Official figures have revealed that the French economy will emerge from its stagnation much slower than previously thought, as Europe’s second-largest economy revises its growth forecasts.
French Finance Minister Michel Sapin said Wednesday that the country’s economy is expected to grow at a tepid pace of 0.4 percent this year, well below initial projections of 1.7 percent.
In addition, Sapin said Paris will not be able to meet its deficit targets set by the European Union for at least another two years.
According to Sapin, the budget deficit would be around 4.3 percent of the country’s gross domestic product (GDP) in 2015 and would not fall under the three-percent target for European Union countries until 2017.
The presented data was not welcomed by Brussels, as France’s dragging economy is hindering a Europe-wide recovery.

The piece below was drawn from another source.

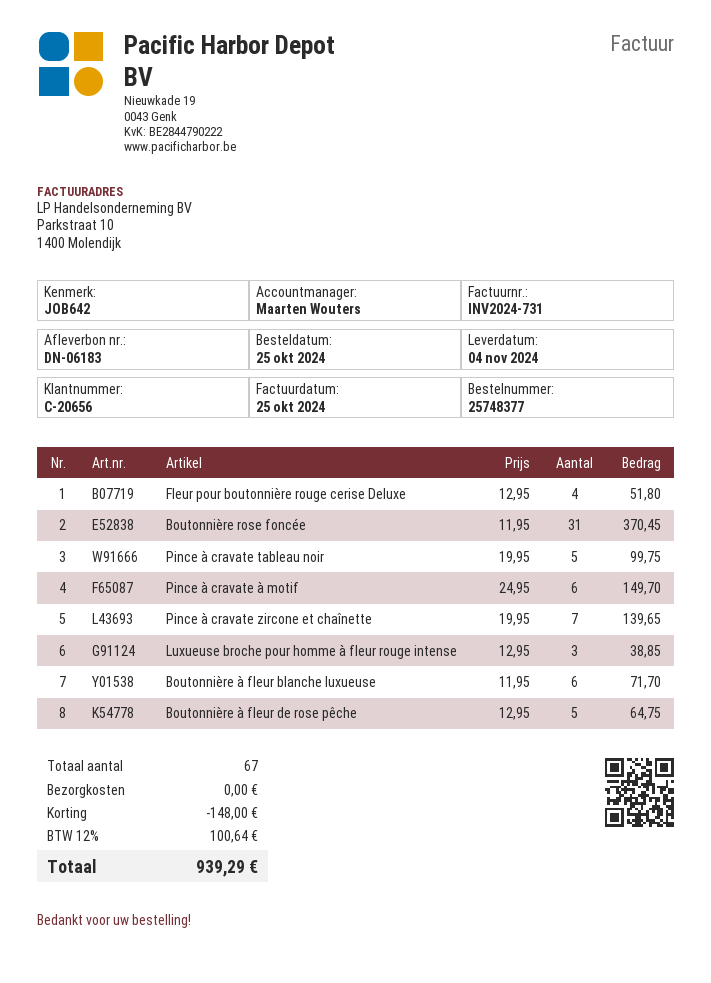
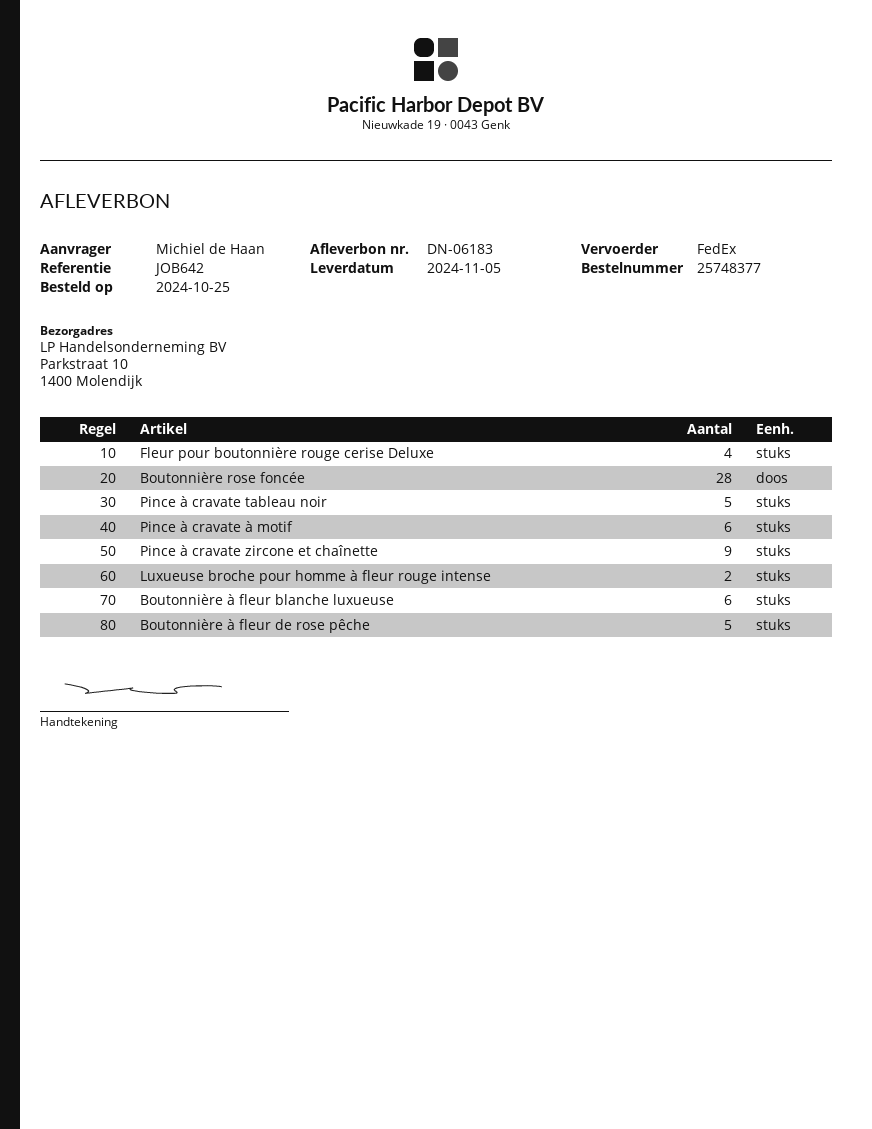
delivery date: 2024-11-04 -> 2024-11-05
Boutonnière rose foncée: 31 -> 28
Pince à cravate zircone et chaînette: 7 -> 9
Luxueuse broche pour homme à fleur rouge intense: 3 -> 2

The EU officials said France should have respected the Union’s fiscal rules, adding that the French failures on the economic front are already slowing down the EU’s recovery.
Simon O’Connor, spokesman for the EU’s economic commissioner, said the French government must “clearly specify credible measures” to slash spending and rein in its deficit in the next coming years.
French President Francois Hollande’s government plans to cut the country’s budget by 21 billion euros (USD 27 billion) next year and another 50 billion euros (USD 64 billion) by 2017.
France’s austerity measures have put its citizens under more financial pressure than ever. Sales taxes and retirement taxes have been raised, while massive cuts to social services have forced households to dip into their own pocket to cover for the government’s absence.